El padre que enseñaba a mirar el sol
Desde que ella nació, él le enseñó el sol.
No los nombres de las cosas, ni la suma ni la resta, sino el sol. “Míralo bien”, le decía, “porque hay días en que se esconde y hay días en que calienta hasta los huesos”.
Le enseñó a leer con las sombras de los árboles, a escribir con la lluvia en los charcos. Le enseñó a esperar con paciencia infinita, como esperan los ríos cuando se secan y como esperan los pájaros cuando el invierno los echa del cielo.
Cocinaba para ella con manos de piedra gastada.
La arropaba con su propia voz, le contaba historias que habían nacido antes del tiempo. A veces, cuando la vida le pesaba demasiado en los hombros, la miraba dormir y se decía que eso bastaba, que nada más importaba.
Los años pasaron como pasan las hojas en otoño.
Sin hacer ruido, pero sin pedir permiso. La niña se hizo mujer y partió a vivir su vida. Él siguió esperándola en la casa donde el sol entraba por las mismas rendijas de siempre.

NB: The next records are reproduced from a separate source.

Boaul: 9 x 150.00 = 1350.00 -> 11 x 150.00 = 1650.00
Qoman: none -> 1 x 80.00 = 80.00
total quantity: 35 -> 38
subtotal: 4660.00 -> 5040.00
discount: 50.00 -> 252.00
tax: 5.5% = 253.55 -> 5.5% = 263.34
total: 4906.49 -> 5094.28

Pero un día, el cuerpo le falló. No de muerte, pero casi.
Y entonces, su hija, con su vida ordenada y su tiempo contado, le buscó un sitio donde lo cuidarían mejor. Un sitio limpio, con ventanas grandes y horarios fijos.

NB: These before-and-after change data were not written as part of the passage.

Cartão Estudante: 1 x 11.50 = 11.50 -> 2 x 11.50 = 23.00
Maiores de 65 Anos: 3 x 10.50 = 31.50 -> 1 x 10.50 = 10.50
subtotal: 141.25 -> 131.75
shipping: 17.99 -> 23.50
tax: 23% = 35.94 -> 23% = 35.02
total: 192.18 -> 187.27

“Es lo mejor, papá”, le dijo, y él le creyó. O quiso creerle.
Las visitas fueron primero diarias, luego semanales, luego cuando podía.
Y cuando podía era casi nunca. Pero el padre seguía buscando el sol por las ventanas, aunque ya no pudiese enseñárselo a nadie.
Un día, en una de esas visitas, ella lo encontró sentado junto a la ventana, mirando el atardecer. “Papá, ¡cuánto tiempo!”, dijo, y quiso tomarle la mano.
Él se la dejó tomar, pero no respondió. Solo siguió mirando el sol. Y fue entonces cuando ella lo comprendió.
Había aprendido muchas cosas en su vida, pero había olvidado lo primero que él le enseñó: A ver la vida, a no abandonarla nunca, a estar siempre que la necesitase, o sea a mirar el sol.
Y esa fue la última lección que él le dio. La más silenciosa. La más triste.